Here is a short audio clip of Seymour Lubetzky talking in 1977 (1.6 MB MP3). (He’s at a conference called The Catalog in the Age of Technological Change, in Los Angeles, 19 May 1977). He’s just read a paper called “The Precepts of 1876 and the Pursuits of 1976″ and now there are questions from the audience. A woman (Cydia? Tudor from Roosevelt University in Chicago; I can’t make out the first name clearly–there’s a lot of static on the recording) asks about how catalogues will work when they’re all on computers in the future: “Would it really be necessary to worry about filing rules … [and] main entry, because if you had multiple access points, couldn’t you just key in these various items and call up the record and get a printout and maybe in the year 5000 there’ll be different kinds of printouts.”

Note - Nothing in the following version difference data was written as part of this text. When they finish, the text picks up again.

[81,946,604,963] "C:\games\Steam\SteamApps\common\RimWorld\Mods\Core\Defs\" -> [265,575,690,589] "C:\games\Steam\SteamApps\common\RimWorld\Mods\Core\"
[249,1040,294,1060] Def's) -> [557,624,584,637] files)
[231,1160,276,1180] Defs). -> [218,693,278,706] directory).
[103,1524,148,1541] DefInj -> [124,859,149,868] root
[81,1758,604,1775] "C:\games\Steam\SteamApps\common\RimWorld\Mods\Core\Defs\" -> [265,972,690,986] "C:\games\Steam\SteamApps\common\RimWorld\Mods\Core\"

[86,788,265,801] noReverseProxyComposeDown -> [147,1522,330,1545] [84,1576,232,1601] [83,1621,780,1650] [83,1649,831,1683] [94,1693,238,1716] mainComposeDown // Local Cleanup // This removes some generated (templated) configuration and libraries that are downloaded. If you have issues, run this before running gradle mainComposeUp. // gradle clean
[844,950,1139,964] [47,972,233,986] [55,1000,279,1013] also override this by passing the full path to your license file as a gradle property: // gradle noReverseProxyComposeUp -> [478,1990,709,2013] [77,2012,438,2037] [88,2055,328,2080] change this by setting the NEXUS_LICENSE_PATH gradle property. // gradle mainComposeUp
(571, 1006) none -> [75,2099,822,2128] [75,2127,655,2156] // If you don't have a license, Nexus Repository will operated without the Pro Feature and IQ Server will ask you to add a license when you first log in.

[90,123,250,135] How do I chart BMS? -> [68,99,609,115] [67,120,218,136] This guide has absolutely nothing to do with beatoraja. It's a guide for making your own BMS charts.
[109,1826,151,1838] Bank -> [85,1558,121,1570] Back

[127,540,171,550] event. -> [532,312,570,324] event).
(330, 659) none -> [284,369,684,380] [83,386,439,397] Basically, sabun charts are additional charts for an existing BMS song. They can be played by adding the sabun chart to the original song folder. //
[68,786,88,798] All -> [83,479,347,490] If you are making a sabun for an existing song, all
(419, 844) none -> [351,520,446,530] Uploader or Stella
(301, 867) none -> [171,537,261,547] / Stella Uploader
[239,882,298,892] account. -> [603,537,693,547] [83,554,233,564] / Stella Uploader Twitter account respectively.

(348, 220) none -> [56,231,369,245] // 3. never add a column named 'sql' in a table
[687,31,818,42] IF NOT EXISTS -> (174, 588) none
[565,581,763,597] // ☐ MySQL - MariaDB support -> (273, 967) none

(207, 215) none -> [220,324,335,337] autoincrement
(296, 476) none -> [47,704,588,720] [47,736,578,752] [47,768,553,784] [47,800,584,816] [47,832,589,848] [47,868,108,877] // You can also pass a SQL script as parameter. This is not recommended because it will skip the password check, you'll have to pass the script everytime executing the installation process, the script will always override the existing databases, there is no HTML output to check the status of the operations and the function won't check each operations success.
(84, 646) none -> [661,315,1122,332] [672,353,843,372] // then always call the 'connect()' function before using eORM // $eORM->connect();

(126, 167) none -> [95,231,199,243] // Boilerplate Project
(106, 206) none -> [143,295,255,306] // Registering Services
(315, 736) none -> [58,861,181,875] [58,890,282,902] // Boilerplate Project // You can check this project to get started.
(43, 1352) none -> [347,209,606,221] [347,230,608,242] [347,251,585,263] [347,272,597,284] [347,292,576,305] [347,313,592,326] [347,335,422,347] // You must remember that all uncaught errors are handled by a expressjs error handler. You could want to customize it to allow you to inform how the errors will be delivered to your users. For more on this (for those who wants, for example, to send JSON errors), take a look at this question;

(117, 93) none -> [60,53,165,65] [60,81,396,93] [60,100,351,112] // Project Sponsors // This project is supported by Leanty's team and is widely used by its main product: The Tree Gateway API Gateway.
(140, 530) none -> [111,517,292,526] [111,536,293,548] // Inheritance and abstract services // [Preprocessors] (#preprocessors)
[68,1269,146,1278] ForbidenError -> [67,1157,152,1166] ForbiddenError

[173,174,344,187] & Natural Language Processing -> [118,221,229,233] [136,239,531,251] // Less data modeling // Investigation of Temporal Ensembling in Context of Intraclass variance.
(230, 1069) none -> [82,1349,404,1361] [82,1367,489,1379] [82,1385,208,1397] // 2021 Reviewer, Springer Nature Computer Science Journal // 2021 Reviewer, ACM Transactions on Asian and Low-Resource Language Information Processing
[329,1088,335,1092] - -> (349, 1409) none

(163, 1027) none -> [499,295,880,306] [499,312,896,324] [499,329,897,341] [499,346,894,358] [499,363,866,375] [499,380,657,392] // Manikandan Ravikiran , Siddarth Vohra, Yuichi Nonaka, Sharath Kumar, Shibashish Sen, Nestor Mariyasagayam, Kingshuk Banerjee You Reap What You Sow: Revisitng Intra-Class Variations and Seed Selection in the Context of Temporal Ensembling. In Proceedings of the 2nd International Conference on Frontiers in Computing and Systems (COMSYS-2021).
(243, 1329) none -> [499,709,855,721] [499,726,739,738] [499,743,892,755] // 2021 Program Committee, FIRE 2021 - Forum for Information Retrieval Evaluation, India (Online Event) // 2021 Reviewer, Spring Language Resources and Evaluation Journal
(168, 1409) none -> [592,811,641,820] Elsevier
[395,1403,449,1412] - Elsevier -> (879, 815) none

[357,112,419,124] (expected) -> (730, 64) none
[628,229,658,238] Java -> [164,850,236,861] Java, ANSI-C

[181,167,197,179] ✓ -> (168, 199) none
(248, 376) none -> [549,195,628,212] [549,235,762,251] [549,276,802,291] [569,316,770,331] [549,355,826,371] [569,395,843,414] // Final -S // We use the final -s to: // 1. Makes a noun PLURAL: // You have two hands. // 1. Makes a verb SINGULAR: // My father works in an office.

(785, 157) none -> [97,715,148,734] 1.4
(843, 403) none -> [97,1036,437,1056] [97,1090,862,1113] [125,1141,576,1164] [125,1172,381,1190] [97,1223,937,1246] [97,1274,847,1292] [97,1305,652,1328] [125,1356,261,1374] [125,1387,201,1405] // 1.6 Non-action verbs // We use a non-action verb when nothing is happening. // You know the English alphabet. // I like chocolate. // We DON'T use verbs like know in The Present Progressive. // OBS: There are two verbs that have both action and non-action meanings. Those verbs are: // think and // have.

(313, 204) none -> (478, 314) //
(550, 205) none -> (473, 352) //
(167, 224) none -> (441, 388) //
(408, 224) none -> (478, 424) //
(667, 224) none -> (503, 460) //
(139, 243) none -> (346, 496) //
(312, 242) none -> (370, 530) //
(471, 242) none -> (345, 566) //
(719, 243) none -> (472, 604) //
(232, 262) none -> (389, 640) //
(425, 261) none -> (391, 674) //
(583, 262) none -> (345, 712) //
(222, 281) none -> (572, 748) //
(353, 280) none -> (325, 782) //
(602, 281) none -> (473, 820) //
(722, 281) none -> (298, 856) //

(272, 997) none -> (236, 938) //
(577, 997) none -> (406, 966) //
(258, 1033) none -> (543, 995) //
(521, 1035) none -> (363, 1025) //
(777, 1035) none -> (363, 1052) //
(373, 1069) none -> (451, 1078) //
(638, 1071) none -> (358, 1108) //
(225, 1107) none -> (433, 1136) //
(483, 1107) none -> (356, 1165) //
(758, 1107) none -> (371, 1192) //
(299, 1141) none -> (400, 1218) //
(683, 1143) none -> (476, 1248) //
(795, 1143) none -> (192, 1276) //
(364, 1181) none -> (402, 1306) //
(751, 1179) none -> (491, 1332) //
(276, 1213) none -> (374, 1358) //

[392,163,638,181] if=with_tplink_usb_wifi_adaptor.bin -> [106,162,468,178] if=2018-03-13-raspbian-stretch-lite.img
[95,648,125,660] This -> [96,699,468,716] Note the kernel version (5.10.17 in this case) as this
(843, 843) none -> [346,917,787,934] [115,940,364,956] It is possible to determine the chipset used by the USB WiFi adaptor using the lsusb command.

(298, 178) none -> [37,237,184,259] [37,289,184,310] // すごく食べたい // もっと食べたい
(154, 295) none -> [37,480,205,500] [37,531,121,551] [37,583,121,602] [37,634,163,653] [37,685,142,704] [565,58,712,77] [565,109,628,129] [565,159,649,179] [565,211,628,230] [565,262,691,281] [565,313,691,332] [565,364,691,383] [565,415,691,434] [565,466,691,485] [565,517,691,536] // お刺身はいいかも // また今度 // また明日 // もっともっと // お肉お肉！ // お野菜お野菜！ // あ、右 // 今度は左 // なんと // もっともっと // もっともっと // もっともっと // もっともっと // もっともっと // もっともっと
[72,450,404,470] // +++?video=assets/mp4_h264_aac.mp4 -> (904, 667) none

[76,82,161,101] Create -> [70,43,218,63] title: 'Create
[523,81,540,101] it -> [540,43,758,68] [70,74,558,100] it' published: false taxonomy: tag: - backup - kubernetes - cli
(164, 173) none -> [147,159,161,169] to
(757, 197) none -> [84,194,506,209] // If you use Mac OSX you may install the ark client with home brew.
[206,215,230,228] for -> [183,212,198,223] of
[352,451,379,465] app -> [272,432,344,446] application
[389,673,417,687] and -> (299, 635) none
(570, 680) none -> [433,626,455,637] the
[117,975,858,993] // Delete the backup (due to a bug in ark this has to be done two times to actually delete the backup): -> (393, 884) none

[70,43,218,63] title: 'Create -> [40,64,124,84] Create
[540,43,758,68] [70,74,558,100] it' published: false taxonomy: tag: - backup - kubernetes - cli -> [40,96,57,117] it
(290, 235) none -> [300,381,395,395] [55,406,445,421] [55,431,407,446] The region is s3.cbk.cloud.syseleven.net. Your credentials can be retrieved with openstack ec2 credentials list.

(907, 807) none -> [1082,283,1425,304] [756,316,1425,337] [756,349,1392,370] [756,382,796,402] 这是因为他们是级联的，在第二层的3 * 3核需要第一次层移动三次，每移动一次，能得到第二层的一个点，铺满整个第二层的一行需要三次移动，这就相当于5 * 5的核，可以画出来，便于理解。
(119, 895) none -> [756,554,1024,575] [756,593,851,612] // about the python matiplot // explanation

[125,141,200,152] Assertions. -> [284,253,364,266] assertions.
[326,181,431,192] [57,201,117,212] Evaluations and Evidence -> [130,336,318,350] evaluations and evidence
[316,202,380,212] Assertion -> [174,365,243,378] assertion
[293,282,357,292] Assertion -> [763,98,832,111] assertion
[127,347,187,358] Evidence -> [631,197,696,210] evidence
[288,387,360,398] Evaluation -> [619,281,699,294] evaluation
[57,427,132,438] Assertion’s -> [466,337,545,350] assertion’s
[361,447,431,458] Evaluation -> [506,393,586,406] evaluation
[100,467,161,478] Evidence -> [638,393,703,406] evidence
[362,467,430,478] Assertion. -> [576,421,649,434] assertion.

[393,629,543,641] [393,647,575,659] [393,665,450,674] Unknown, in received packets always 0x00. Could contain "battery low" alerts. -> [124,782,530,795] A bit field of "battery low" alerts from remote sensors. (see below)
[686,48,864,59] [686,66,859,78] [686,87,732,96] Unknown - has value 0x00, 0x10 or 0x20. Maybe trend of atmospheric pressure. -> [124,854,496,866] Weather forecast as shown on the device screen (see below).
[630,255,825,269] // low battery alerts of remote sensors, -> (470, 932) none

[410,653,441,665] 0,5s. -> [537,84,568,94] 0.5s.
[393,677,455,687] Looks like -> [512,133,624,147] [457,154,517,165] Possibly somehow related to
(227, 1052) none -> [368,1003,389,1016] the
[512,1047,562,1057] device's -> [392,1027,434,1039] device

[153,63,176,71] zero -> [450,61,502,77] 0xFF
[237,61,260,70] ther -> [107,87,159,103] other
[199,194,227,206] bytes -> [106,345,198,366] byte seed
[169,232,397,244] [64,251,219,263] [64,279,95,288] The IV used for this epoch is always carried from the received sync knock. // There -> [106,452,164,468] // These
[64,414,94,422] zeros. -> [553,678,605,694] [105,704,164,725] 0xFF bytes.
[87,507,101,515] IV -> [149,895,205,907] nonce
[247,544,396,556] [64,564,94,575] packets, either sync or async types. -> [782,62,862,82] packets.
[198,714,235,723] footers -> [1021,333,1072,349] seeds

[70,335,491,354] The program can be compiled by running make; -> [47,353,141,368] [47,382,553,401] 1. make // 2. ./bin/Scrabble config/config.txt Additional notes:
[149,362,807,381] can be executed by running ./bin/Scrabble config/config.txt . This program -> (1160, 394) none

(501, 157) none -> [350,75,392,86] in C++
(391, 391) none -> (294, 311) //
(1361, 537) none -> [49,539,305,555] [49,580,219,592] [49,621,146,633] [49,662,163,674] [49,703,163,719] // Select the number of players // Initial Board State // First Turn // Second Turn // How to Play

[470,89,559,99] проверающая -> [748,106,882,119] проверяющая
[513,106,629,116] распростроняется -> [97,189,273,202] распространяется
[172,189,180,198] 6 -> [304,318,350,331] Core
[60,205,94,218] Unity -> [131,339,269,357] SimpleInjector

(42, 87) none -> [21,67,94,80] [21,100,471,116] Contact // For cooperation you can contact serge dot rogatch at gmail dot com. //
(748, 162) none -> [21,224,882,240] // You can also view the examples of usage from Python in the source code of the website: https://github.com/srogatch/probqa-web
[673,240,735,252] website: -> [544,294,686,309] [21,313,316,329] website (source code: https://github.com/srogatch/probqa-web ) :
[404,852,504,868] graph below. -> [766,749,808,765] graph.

Lubetzky talks about main and added entries, but the reason I copied this clip is because he says, “The catalogue has to tell you more than what you ask for…. The answer of a good catalogue is not to say yes or no, but … to tell [the user] that the library has [the item] in so many editions and translations, and you have your choice.” (In his answer he actually refers to something he’d discussed in his paper, George Washington’s farewell address, which has been published under many different titles.)
Terms like “main entry” and “added entry” and “access points” may not be familiar to non-librarians out there, but the key thing to know about this clip is that Seymour Lubetzky (1898-2003), one of the greatest cataloguers ever, is a major figure in the development of FRBR because of his ideas about what a “work” is and how catalogues should function. The quote I highlighted above is new to me (perhaps it appears in his writings; if so, I don’t remember) and it grabbed me immediately. That the catalogue should tell the user what editions and translations it has is exactly what FRBR is going to do. That the catalogue should tell the user more than he or she asks for is also what FRBR will do: if you search for a particular song, the catalogue can tell you what movies it was used in, what artists have recorded it, what songs have sampled it, what CDs it’s available on, as well as who wrote the lyrics and who wrote the music, etc. That’s much more valuable than “yes we have it” or “no we don’t have it.”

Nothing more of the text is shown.